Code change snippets
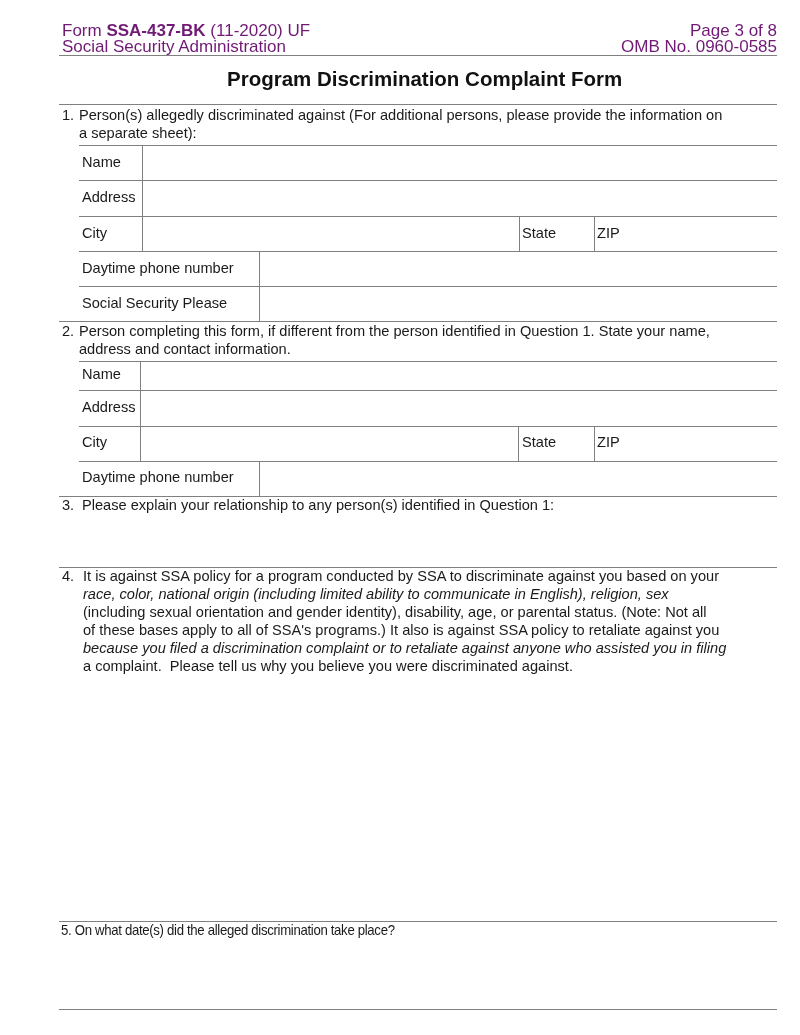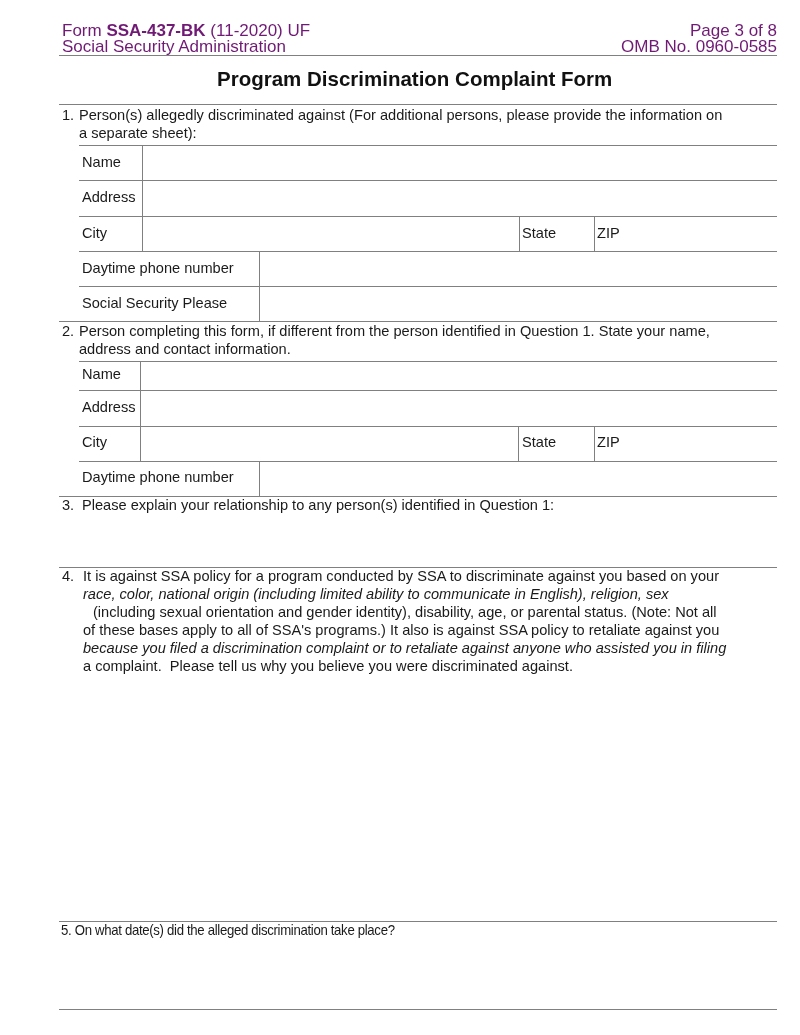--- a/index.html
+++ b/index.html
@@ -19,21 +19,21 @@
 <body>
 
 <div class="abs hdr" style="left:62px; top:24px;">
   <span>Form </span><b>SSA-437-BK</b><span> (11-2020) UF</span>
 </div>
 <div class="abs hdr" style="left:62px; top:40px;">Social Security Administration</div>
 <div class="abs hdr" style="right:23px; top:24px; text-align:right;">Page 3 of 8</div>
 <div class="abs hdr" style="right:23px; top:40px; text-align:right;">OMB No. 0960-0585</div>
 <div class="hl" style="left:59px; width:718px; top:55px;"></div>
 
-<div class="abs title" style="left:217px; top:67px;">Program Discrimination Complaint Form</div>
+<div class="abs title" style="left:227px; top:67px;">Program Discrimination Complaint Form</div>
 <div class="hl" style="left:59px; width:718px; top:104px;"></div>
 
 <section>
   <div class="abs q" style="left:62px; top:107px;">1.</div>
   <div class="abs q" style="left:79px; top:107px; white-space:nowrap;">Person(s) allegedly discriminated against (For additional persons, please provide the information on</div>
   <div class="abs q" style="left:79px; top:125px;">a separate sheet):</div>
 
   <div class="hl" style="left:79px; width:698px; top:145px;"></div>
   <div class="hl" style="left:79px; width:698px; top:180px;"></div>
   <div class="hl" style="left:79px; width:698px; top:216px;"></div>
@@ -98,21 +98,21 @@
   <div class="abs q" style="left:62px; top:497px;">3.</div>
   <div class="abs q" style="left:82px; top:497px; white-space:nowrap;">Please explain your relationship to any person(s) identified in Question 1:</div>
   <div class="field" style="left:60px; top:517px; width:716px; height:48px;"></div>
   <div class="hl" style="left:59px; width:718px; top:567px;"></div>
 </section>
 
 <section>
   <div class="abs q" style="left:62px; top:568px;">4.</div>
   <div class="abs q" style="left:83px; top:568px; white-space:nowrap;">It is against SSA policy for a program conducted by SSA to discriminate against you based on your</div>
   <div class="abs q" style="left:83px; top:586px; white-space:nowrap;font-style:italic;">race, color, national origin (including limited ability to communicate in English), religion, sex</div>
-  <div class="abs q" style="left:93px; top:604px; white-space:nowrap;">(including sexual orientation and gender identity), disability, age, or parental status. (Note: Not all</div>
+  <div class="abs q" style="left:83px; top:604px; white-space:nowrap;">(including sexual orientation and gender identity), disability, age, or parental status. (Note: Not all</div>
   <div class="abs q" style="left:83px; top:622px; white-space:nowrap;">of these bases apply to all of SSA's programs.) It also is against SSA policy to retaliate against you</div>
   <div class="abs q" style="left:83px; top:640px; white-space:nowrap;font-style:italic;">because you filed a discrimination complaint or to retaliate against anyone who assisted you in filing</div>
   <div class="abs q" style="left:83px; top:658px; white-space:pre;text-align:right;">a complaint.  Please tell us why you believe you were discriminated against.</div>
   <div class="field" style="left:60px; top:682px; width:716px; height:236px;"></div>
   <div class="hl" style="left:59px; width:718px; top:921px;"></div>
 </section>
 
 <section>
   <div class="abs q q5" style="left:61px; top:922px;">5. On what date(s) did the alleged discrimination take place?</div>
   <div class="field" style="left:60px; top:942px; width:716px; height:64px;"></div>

### [WHAT TO DO]
Output each entry above word for word. The pictures stay out.

### [ANSWER SECTION]
--- a/index.html
+++ b/index.html
@@ -19,21 +19,21 @@
 <body>
 
 <div class="abs hdr" style="left:62px; top:24px;">
   <span>Form </span><b>SSA-437-BK</b><span> (11-2020) UF</span>
 </div>
 <div class="abs hdr" style="left:62px; top:40px;">Social Security Administration</div>
 <div class="abs hdr" style="right:23px; top:24px; text-align:right;">Page 3 of 8</div>
 <div class="abs hdr" style="right:23px; top:40px; text-align:right;">OMB No. 0960-0585</div>
 <div class="hl" style="left:59px; width:718px; top:55px;"></div>
 
-<div class="abs title" style="left:217px; top:67px;">Program Discrimination Complaint Form</div>
+<div class="abs title" style="left:227px; top:67px;">Program Discrimination Complaint Form</div>
 <div class="hl" style="left:59px; width:718px; top:104px;"></div>
 
 <section>
   <div class="abs q" style="left:62px; top:107px;">1.</div>
   <div class="abs q" style="left:79px; top:107px; white-space:nowrap;">Person(s) allegedly discriminated against (For additional persons, please provide the information on</div>
   <div class="abs q" style="left:79px; top:125px;">a separate sheet):</div>
 
   <div class="hl" style="left:79px; width:698px; top:145px;"></div>
   <div class="hl" style="left:79px; width:698px; top:180px;"></div>
   <div class="hl" style="left:79px; width:698px; top:216px;"></div>
@@ -98,21 +98,21 @@
   <div class="abs q" style="left:62px; top:497px;">3.</div>
   <div class="abs q" style="left:82px; top:497px; white-space:nowrap;">Please explain your relationship to any person(s) identified in Question 1:</div>
   <div class="field" style="left:60px; top:517px; width:716px; height:48px;"></div>
   <div class="hl" style="left:59px; width:718px; top:567px;"></div>
 </section>
 
 <section>
   <div class="abs q" style="left:62px; top:568px;">4.</div>
   <div class="abs q" style="left:83px; top:568px; white-space:nowrap;">It is against SSA policy for a program conducted by SSA to discriminate against you based on your</div>
   <div class="abs q" style="left:83px; top:586px; white-space:nowrap;font-style:italic;">race, color, national origin (including limited ability to communicate in English), religion, sex</div>
-  <div class="abs q" style="left:93px; top:604px; white-space:nowrap;">(including sexual orientation and gender identity), disability, age, or parental status. (Note: Not all</div>
+  <div class="abs q" style="left:83px; top:604px; white-space:nowrap;">(including sexual orientation and gender identity), disability, age, or parental status. (Note: Not all</div>
   <div class="abs q" style="left:83px; top:622px; white-space:nowrap;">of these bases apply to all of SSA's programs.) It also is against SSA policy to retaliate against you</div>
   <div class="abs q" style="left:83px; top:640px; white-space:nowrap;font-style:italic;">because you filed a discrimination complaint or to retaliate against anyone who assisted you in filing</div>
   <div class="abs q" style="left:83px; top:658px; white-space:pre;text-align:right;">a complaint.  Please tell us why you believe you were discriminated against.</div>
   <div class="field" style="left:60px; top:682px; width:716px; height:236px;"></div>
   <div class="hl" style="left:59px; width:718px; top:921px;"></div>
 </section>
 
 <section>
   <div class="abs q q5" style="left:61px; top:922px;">5. On what date(s) did the alleged discrimination take place?</div>
   <div class="field" style="left:60px; top:942px; width:716px; height:64px;"></div>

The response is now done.